Désireux de contrer Nintendo et son hégémonie sans partage sur le marché des consoles portables, Sega se lance définitivement dans l’offensive en 1990 avec la sortie de la Game Gear au Japon. Alléchantes sur le papier, les caractéristiques de la console de Sega ont de quoi faire frémir les dirigeants de Nintendo d’autant que la société se montre très agressive avec les excellentes ventes de Megadrive sur les marchés nord-américain et européen.

Véritable Master System portative, la Game Gear propose un écran couleur et un catalogue directement issu de la console de salon dont un accessoire permet d’émuler directement les jeux.

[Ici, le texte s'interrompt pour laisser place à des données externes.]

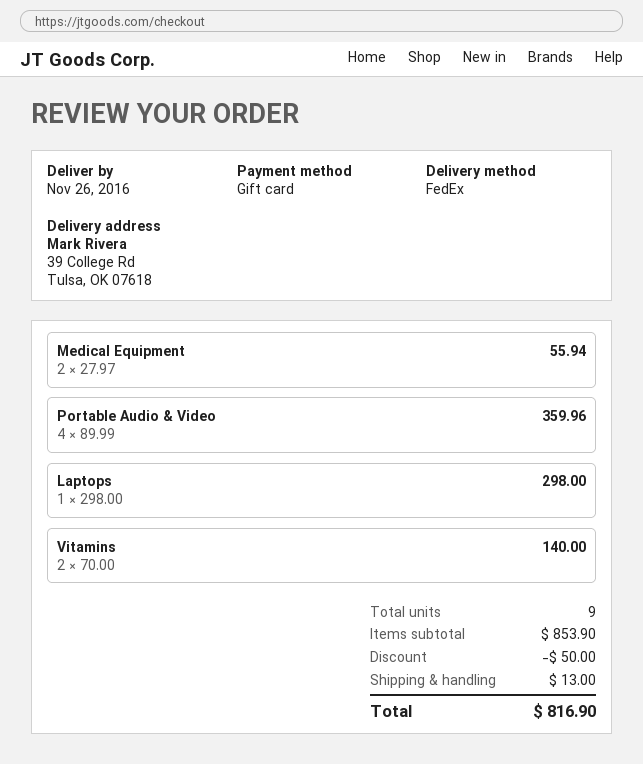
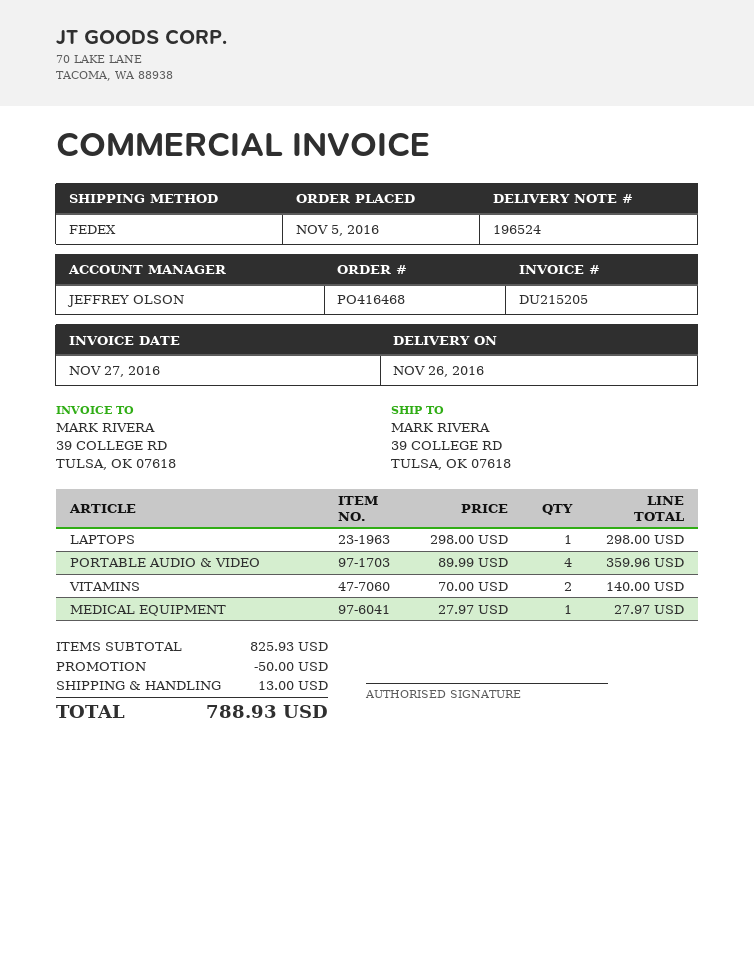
Medical Equipment: 2 x 27.97 = 55.94 -> 1 x 27.97 = 27.97
subtotal: 853.90 -> 825.93
total: 816.90 -> 788.93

Malgré tout, cette plateforme n’atteindra jamais les objectifs escomptés et encore moins les faveurs du public à cause d’une autonomie dérisoire (6 piles R6 pour quatre heures de jeu) ainsi qu’un écran et des haut-parleurs de mauvaise qualité se détériorant avec le temps et un prix de vente prohibitif. Au total, près de deux cent cinquante jeux sortiront sur cette plateforme (dont certains de bonne qualité comme Sonic, Street of Rage ou Defender of Oasis) mais ils ne modifieront pas l’enthousiasme des joueurs pour la Game Boy de Nintendo.